START The input

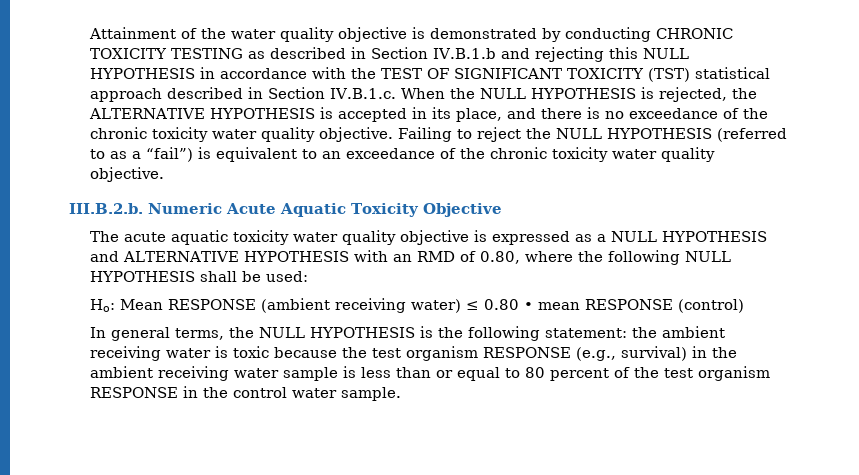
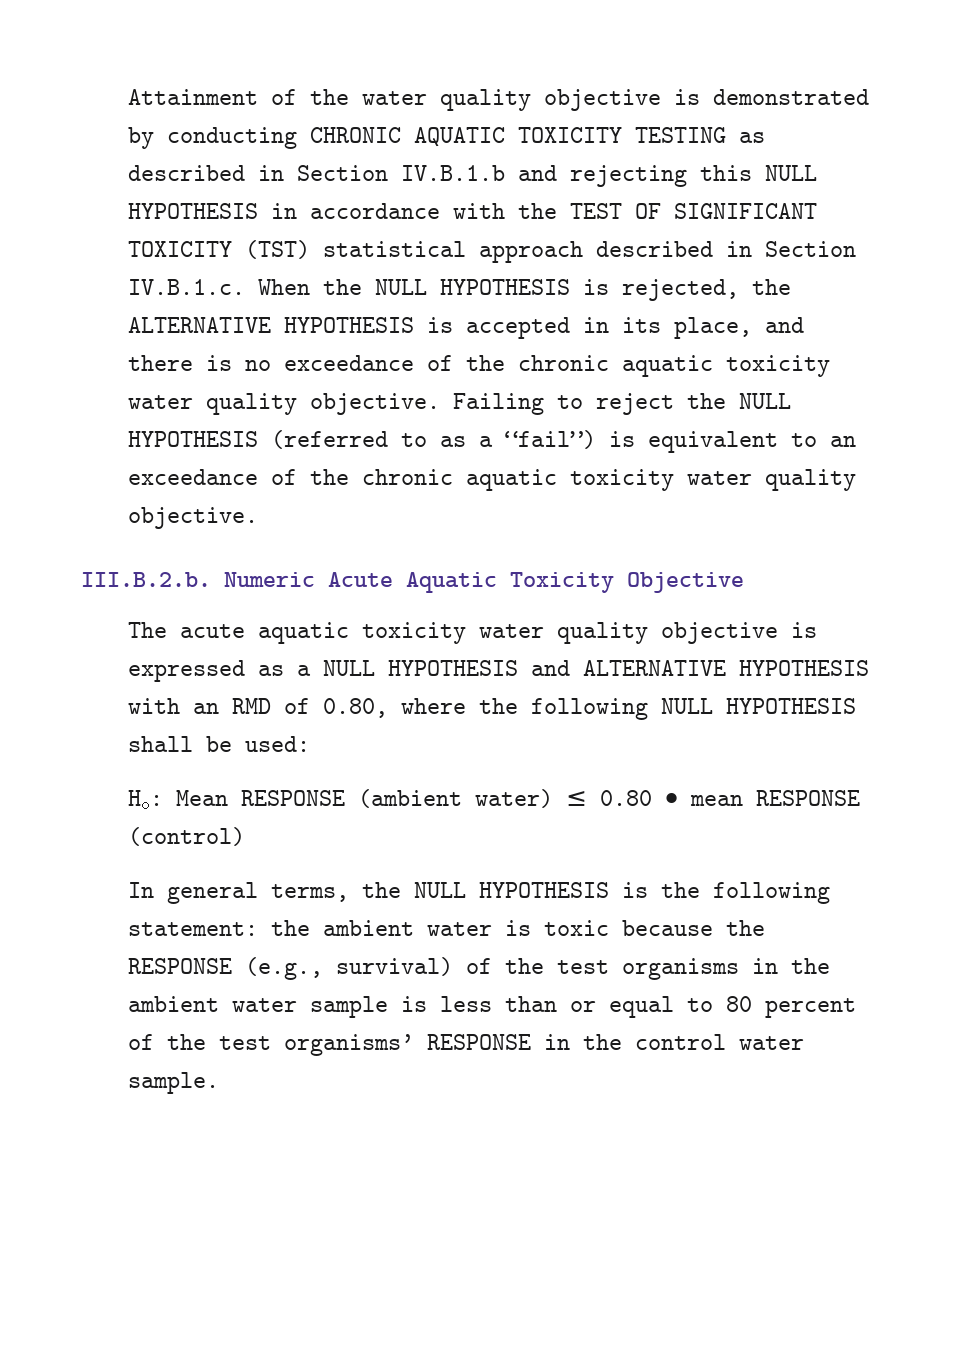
- Attainment of the water quality objective is demonstrated by conducting CHRONIC TOXICITY TESTING as described in Section IV.B.1.b and rejecting this NULL HYPOTHESIS in accordance with the TEST OF SIGNIFICANT TOXICITY (TST) statistical approach described in Section IV.B.1.c. When the NULL HYPOTHESIS is rejected, the ALTERNATIVE HYPOTHESIS is accepted in its place, and there is no exceedance of the chronic toxicity water quality objective.
+ Attainment of the water quality objective is demonstrated by conducting CHRONIC AQUATIC TOXICITY TESTING as described in Section IV.B.1.b and rejecting this NULL HYPOTHESIS in accordance with the TEST OF SIGNIFICANT TOXICITY (TST) statistical approach described in Section IV.B.1.c. When the NULL HYPOTHESIS is rejected, the ALTERNATIVE HYPOTHESIS is accepted in its place, and there is no exceedance of the chronic aquatic toxicity water quality objective.
- Failing to reject the NULL HYPOTHESIS (referred to as a “fail”) is equivalent to an exceedance of the chronic toxicity water quality objective.
+ Failing to reject the NULL HYPOTHESIS (referred to as a “fail”) is equivalent to an exceedance of the chronic aquatic toxicity water quality objective.
- Ho: Mean RESPONSE (ambient receiving water) ≤ 0.80 • mean RESPONSE (control)
+ Ho: Mean RESPONSE (ambient water) ≤ 0.80 • mean RESPONSE (control)
- In general terms, the NULL HYPOTHESIS is the following statement: the ambient receiving water is toxic because the test organism RESPONSE (e.g., survival) in the ambient receiving water sample is less than or equal to 80 percent of the test organism RESPONSE in the control water sample.
+ In general terms, the NULL HYPOTHESIS is the following statement: the ambient water is toxic because the RESPONSE (e.g., survival) of the test organisms in the ambient water sample is less than or equal to 80 percent of the test organisms’ RESPONSE in the control water sample.

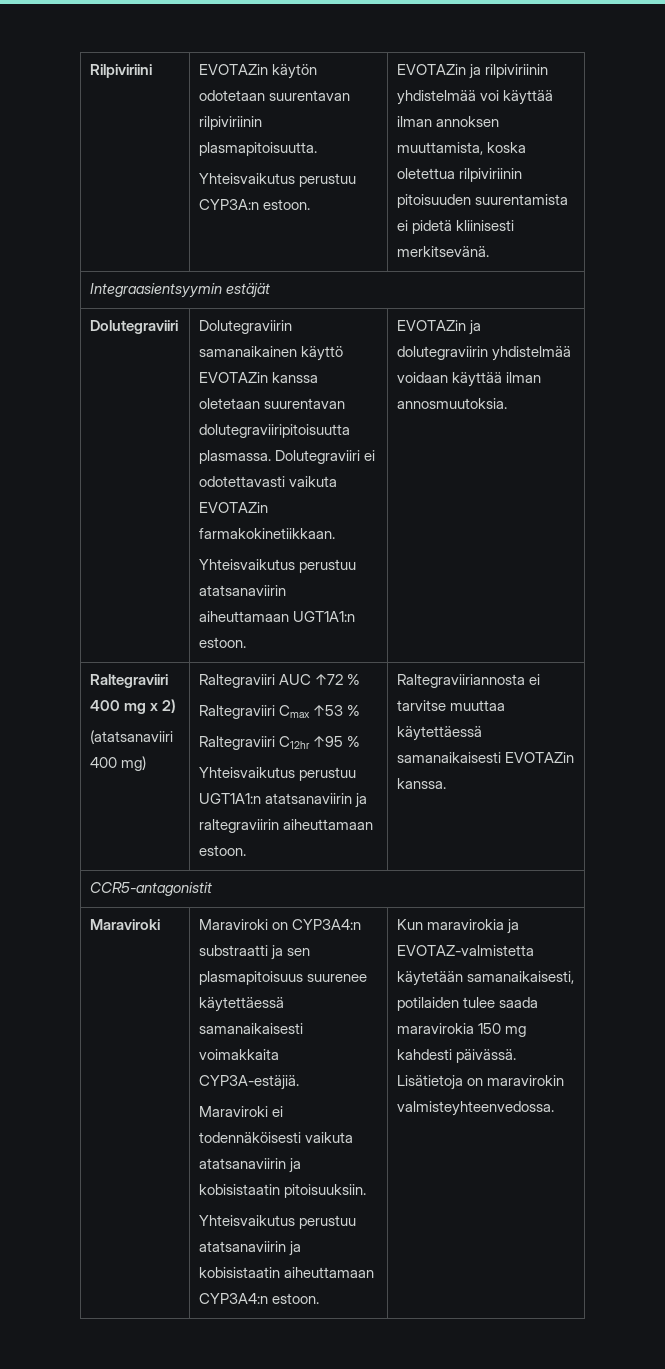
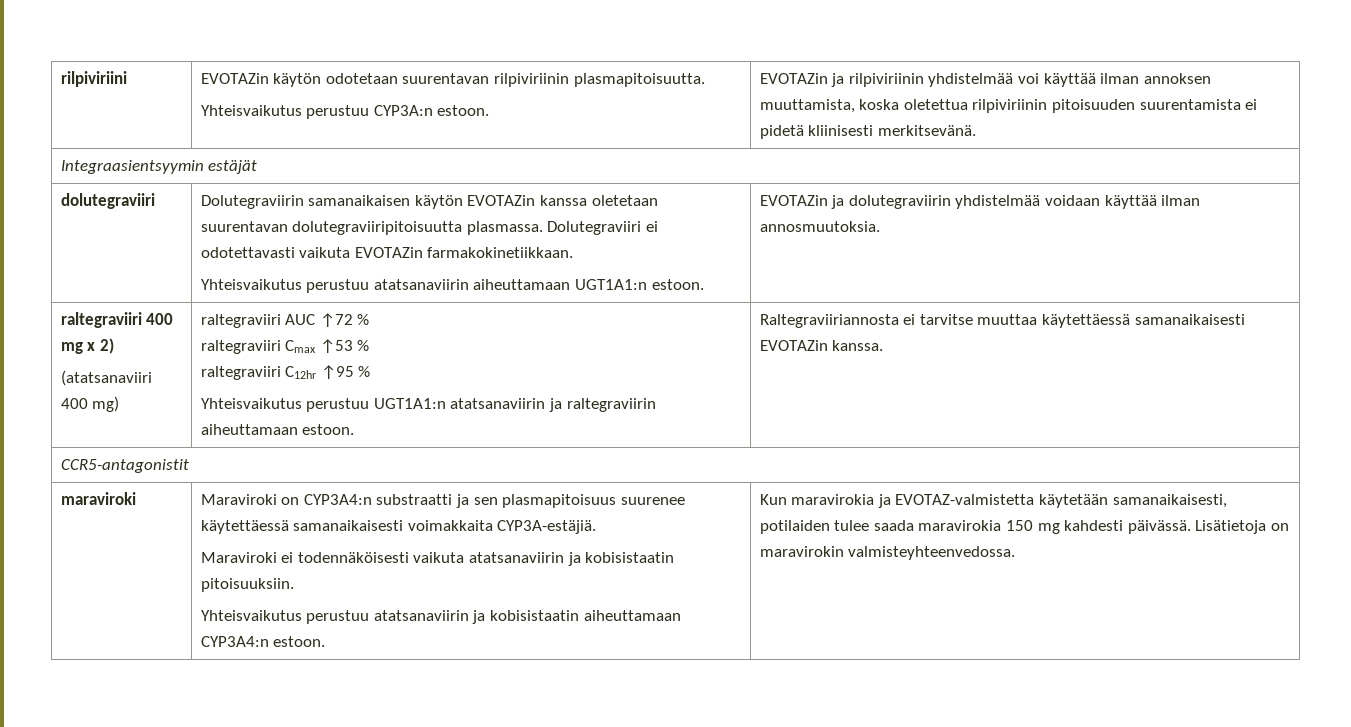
- Rilpiviriini | EVOTAZin käytön odotetaan suurentavan rilpiviriinin plasmapitoisuutta.
+ rilpiviriini | EVOTAZin käytön odotetaan suurentavan rilpiviriinin plasmapitoisuutta.
- Dolutegraviiri | Dolutegraviirin samanaikainen käyttö EVOTAZin kanssa oletetaan suurentavan dolutegraviiripitoisuutta plasmassa. Dolutegraviiri ei odotettavasti vaikuta EVOTAZin farmakokinetiikkaan.
+ dolutegraviiri | Dolutegraviirin samanaikaisen käytön EVOTAZin kanssa oletetaan suurentavan dolutegraviiripitoisuutta plasmassa. Dolutegraviiri ei odotettavasti vaikuta EVOTAZin farmakokinetiikkaan.
- Raltegraviiri 400 mg x 2)
- (atatsanaviiri 400 mg) | Raltegraviiri AUC ↑72 %
- Raltegraviiri Cmax ↑53 %
- Raltegraviiri C12hr ↑95 %
+ raltegraviiri 400 mg x 2)
+ (atatsanaviiri 400 mg) | raltegraviiri AUC ↑72 %
+ raltegraviiri Cmax ↑53 %
+ raltegraviiri C12hr ↑95 %
  CCR5-antagonistit
- Maraviroki
+ maraviroki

END The input

Assignment -
Copy out all lines from the material above that contain the string "demonstrated".

Task result -
- Attainment of the water quality objective is demonstrated by conducting CHRONIC TOXICITY TESTING as described in Section IV.B.1.b and rejecting this NULL HYPOTHESIS in accordance with the TEST OF SIGNIFICANT TOXICITY (TST) statistical approach described in Section IV.B.1.c. When the NULL HYPOTHESIS is rejected, the ALTERNATIVE HYPOTHESIS is accepted in its place, and there is no exceedance of the chronic toxicity water quality objective.
+ Attainment of the water quality objective is demonstrated by conducting CHRONIC AQUATIC TOXICITY TESTING as described in Section IV.B.1.b and rejecting this NULL HYPOTHESIS in accordance with the TEST OF SIGNIFICANT TOXICITY (TST) statistical approach described in Section IV.B.1.c. When the NULL HYPOTHESIS is rejected, the ALTERNATIVE HYPOTHESIS is accepted in its place, and there is no exceedance of the chronic aquatic toxicity water quality objective.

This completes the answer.